WHAT THE EXERCISE ASKS:
Find the line with "- 1. 메서드 레퍼런스(method reference)" in the entries below, then reproduce it and every line after it down to and including the line with "- File 클래스에", exactly.

INPUT DATA:
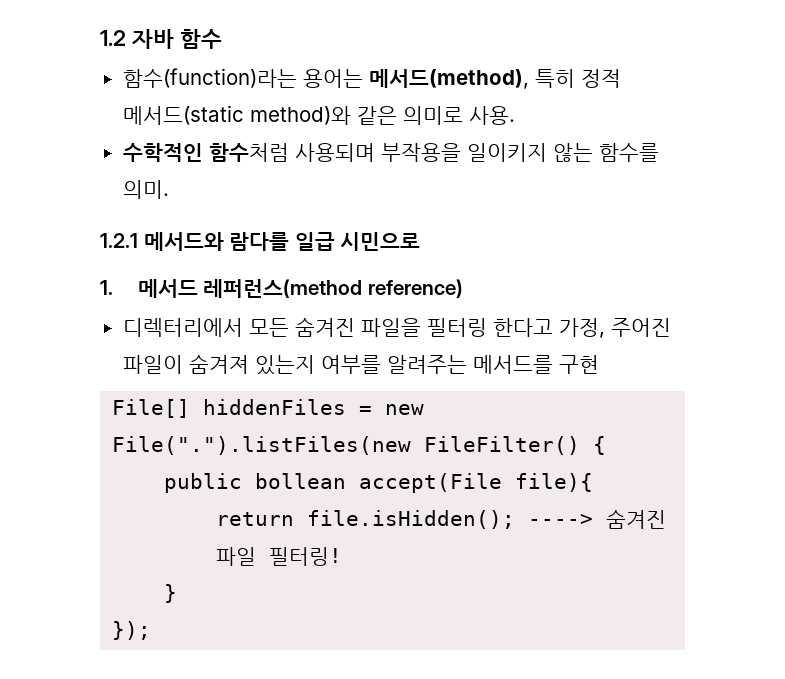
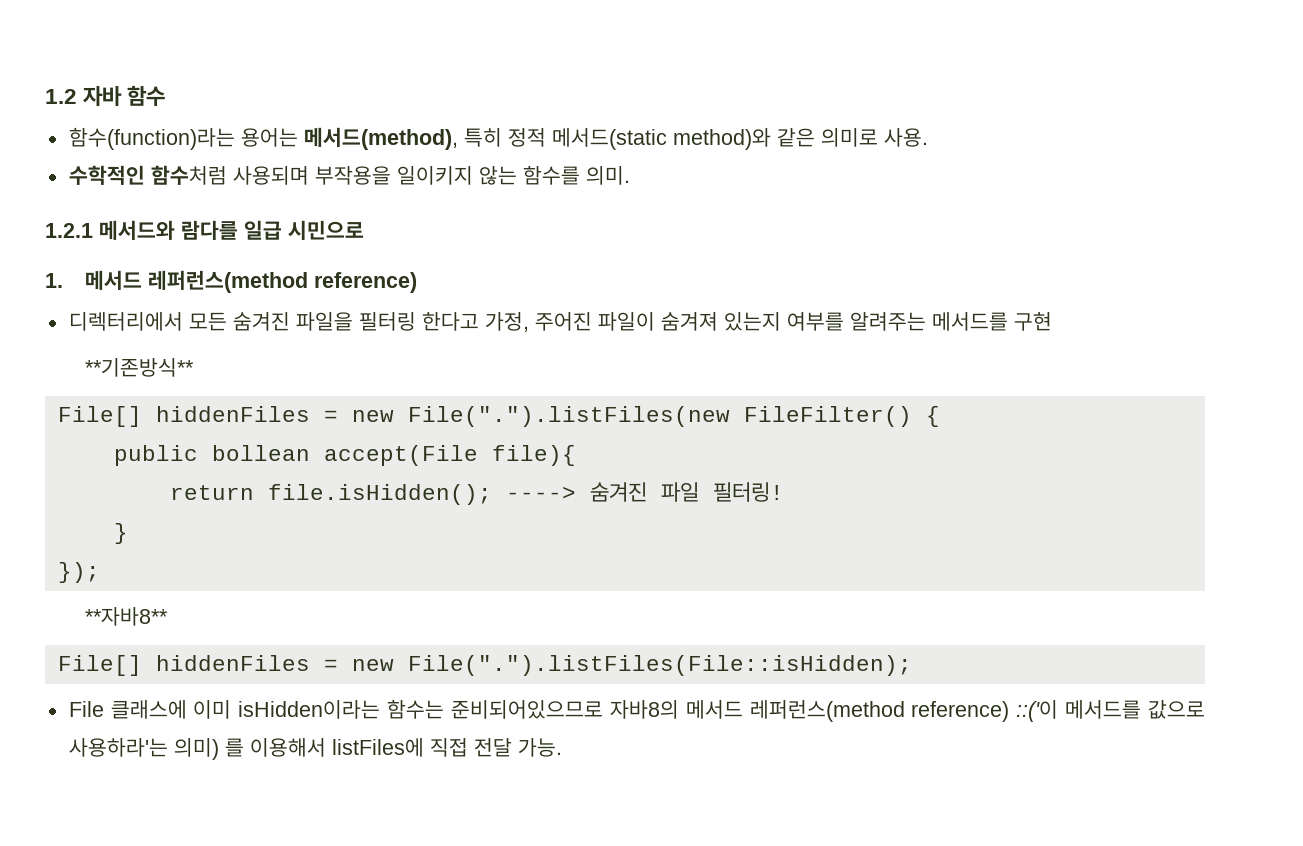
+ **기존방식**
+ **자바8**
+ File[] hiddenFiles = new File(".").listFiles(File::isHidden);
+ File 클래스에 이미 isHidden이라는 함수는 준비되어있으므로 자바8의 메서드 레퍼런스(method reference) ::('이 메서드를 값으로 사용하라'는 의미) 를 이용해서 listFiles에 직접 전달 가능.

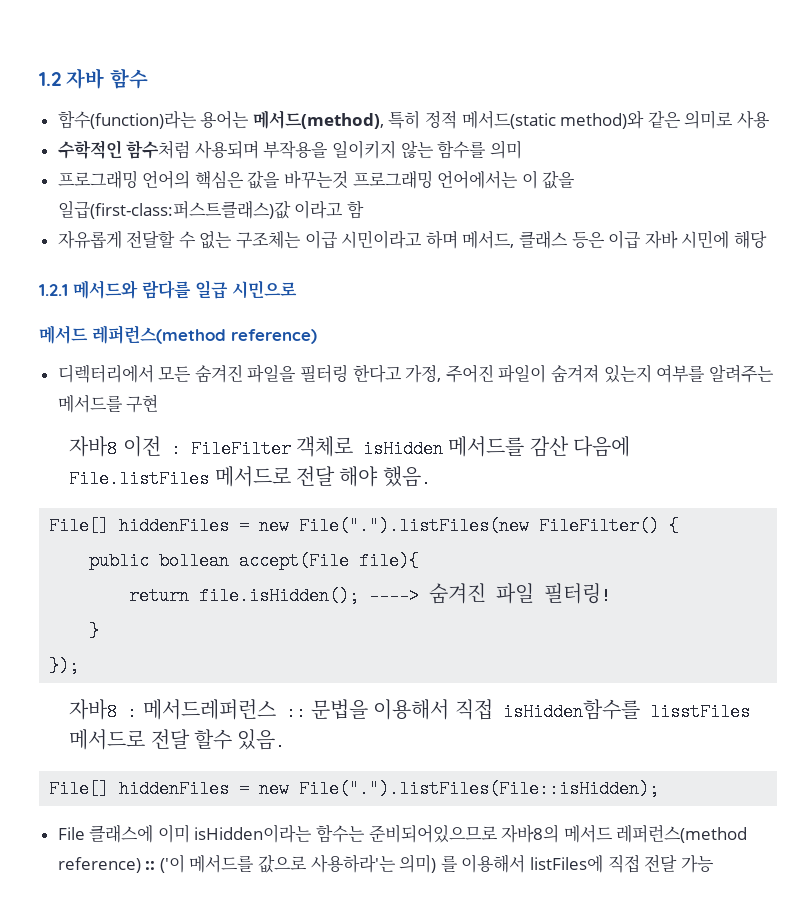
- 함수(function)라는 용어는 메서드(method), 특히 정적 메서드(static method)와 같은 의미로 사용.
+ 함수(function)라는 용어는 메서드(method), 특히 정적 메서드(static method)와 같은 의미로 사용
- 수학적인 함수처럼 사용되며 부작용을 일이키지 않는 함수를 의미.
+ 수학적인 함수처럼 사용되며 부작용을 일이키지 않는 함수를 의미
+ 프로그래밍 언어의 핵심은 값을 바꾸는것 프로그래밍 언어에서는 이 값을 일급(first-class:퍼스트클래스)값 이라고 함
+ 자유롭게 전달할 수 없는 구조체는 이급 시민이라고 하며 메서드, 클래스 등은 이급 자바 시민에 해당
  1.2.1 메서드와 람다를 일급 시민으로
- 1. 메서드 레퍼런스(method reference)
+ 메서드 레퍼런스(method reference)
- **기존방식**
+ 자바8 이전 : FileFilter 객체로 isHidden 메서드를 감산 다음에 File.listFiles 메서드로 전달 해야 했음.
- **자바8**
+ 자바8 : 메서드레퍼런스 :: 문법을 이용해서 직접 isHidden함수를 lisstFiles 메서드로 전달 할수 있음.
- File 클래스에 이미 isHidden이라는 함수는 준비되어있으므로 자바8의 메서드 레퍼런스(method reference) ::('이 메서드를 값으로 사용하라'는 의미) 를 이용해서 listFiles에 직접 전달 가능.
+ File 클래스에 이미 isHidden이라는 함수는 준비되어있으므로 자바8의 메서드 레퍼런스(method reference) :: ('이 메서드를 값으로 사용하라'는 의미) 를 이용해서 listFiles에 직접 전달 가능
* * *
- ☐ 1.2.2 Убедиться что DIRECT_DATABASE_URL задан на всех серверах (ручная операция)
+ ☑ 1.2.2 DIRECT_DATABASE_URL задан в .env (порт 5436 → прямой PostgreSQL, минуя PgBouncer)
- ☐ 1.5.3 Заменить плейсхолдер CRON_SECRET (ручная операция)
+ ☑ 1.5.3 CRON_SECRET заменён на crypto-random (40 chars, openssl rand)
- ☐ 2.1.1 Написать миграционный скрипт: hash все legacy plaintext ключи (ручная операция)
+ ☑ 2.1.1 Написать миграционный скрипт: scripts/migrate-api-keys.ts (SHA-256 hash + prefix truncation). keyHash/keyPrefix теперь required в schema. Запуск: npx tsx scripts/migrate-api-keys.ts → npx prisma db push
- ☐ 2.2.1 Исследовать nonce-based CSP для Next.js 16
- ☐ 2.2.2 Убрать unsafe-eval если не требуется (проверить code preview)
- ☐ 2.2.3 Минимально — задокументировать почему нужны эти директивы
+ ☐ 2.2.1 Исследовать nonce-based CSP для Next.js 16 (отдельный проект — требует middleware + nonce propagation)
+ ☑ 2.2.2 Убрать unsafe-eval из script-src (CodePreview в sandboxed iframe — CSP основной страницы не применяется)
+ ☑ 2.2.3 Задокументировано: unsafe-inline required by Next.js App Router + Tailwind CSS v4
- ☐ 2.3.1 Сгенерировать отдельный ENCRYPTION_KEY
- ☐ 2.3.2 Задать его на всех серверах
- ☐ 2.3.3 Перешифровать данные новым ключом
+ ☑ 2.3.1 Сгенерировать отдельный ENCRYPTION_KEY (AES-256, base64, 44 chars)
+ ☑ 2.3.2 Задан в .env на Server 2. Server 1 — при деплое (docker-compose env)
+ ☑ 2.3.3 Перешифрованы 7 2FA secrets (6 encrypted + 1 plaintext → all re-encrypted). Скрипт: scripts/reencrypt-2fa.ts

SOLUTION FOR THIS PROBLEM:
- 1. 메서드 레퍼런스(method reference)
+ 메서드 레퍼런스(method reference)
- **기존방식**
+ 자바8 이전 : FileFilter 객체로 isHidden 메서드를 감산 다음에 File.listFiles 메서드로 전달 해야 했음.
- **자바8**
+ 자바8 : 메서드레퍼런스 :: 문법을 이용해서 직접 isHidden함수를 lisstFiles 메서드로 전달 할수 있음.
- File 클래스에 이미 isHidden이라는 함수는 준비되어있으므로 자바8의 메서드 레퍼런스(method reference) ::('이 메서드를 값으로 사용하라'는 의미) 를 이용해서 listFiles에 직접 전달 가능.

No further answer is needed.